A new paper released this week suggested that a vaccine developed by AstraZeneca and Oxford University not only protected clinical trial participants from developing disease, but also may significantly reduce transmission of the virus that causes the disease.
In the recent burst of data on Covid-19 vaccines, that suggestion stood out. The question of whether Covid-19 vaccines reduce transmission has been a critical and unanswered one, creating uncertainty over whether people who have been vaccinated will still be able to be infected by and transmit onward SARS-Cov-2, the virus that causes Covid, to those who have not yet been vaccinated.
Media reports seized on a reference in the paper from Oxford researchers that a single dose of the vaccine cut positive test results by 67%, pointing to it as the first evidence that a vaccine could prevent transmission of the virus. But the paper, which has not yet been peer-reviewed, does not prove or even claim that — although it hints at the possibility.
Instead, it showed that fewer people were carrying the virus as a result of being vaccinated. Fewer people carrying virus, the researchers argued, would equate to a reduction in the amount of virus circulating in a community.
“These data indicate that [the AstraZeneca vaccine], used in the authorised schedules, may have a substantial impact on transmission by reducing the number of infected individuals in the population,” the authors wrote.
If a person tests negative, Andrew Pollard, one of the study authors and a professor of pediatric infection and immunity at the University of Oxford, told STAT via email, “then it is a reasonable assumption that they cannot transmit.”
But it is a big and unjustified leap, outside experts agree, from that suggestion to proof of decreased transmission from people who are vaccinated.
“The study showed a decrease in [viral] shedding, not ‘transmission,’” said Carlos del Rio, a professor of infectious diseases at the Emory University School of Medicine. “The bottom line is, no, one cannot draw a conclusion or straight line.”
Kathleen Neuzil, director of the Center for Vaccine Development at the University of Maryland School of Medicine, concurred.
“There are too many, in my view, moving variables to make too much of one single result here,” she said. “The trend, though, is consistent and in the right direction.”
The researchers studying the Oxford-AstraZeneca vaccine did not set out to look at whether people who have gotten the vaccine are less likely to transmit the SARS-2 virus.

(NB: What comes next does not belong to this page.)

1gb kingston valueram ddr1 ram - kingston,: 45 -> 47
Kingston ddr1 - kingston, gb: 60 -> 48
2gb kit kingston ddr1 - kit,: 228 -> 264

They did, however, ask every volunteer in the one of their studies, conducted in the U.K., to weekly swirl a swab inside their nostrils of their nose to test for infection, using polymerase chain reaction, or PCR. None of the other big vaccine studies took that step as part of their protocols.

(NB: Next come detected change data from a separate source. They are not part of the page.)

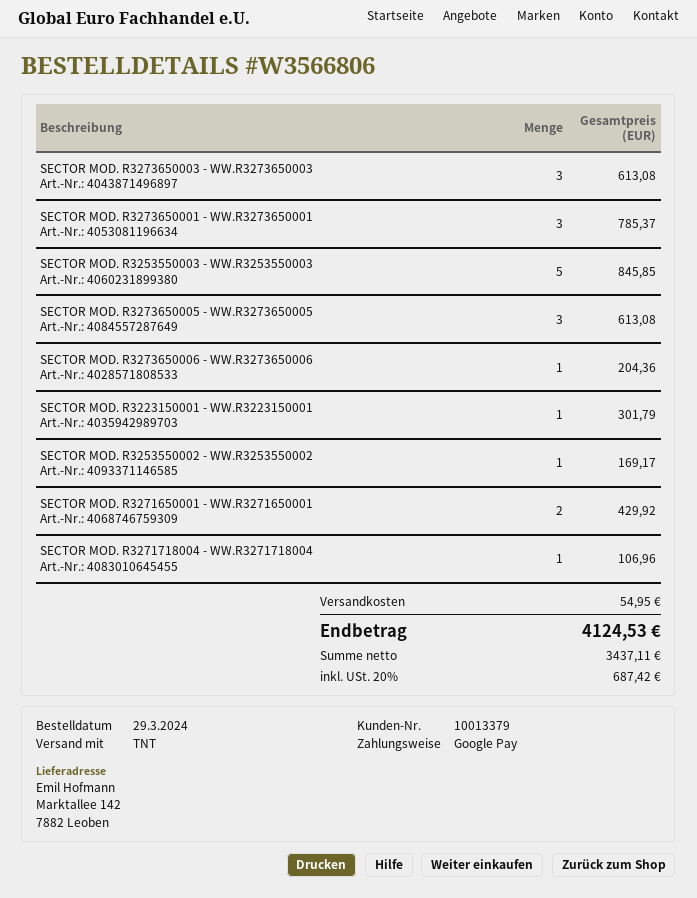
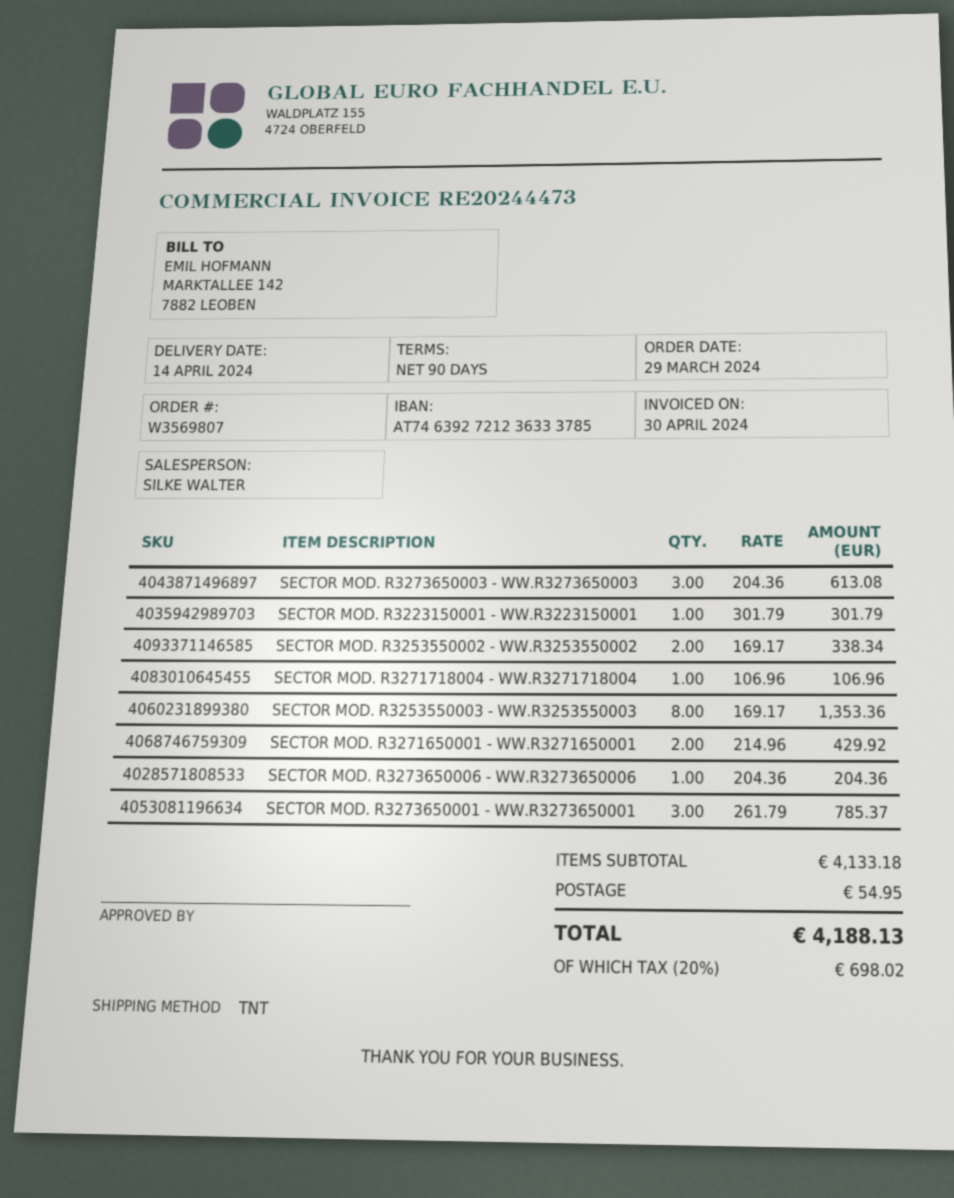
order number: W3566806 -> W3569807
SECTOR MOD. R3253550003 - WW.R3253550003: 5 for 845.85 -> 8 for 1353.36
SECTOR MOD. R3273650005 - WW.R3273650005: 3 for 613.08 -> none
SECTOR MOD. R3253550002 - WW.R3253550002: 1 for 169.17 -> 2 for 338.34
tax: 20% = 687.42 -> 20% = 698.02
total: 4124.53 -> 4188.13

What they found was that while a single dose of the two-dose vaccine cut positive test results by 67% — the figure many media reports seized on — two doses reduced the positive tests by a lesser amount, 49.5%.
That decline is hard to explain, and the Oxford paper does not attempt to do so.
“Biologically how do we explain that? Does that signal that those numbers can not be directly compared?” asked Natalie Dean, a biostatistician focused on vaccines at the University of Florida, who noted that booster doses typically improve a vaccine’s performance, not erode it. “You just have certain expectations and that one is hard to understand. How would efficacy go down after receiving a booster?”
More research is needed on the AstraZeneca vaccine, said del Rio, adding that the current studies, in December, do not answer many important questions. Differing perspectives about the study — a compilation of four differently designed studies — have divided the world, as the U.K., much of Europe, and India have approved the vaccine, while the U.S. and Switzerland are waiting for more information.
A large U.S. study is being conducted with the U.S. government, similar to the ones conducted by Moderna and Johnson & Johnson. Results may come as soon as the end of February.
“I just keep telling my volunteers that the U.S. study is the one that’s going to be the definitive study to tell us how this vaccine works against severe, hospitalized Covid and symptomatic Covid,” said Anna Durbin a vaccine researcher at Johns Hopkins Bloomberg School of Public Health who is involved in the U.S. trial of the AstraZeneca vaccine.
Unfortunately, in a pandemic, there is nothing more difficult than waiting.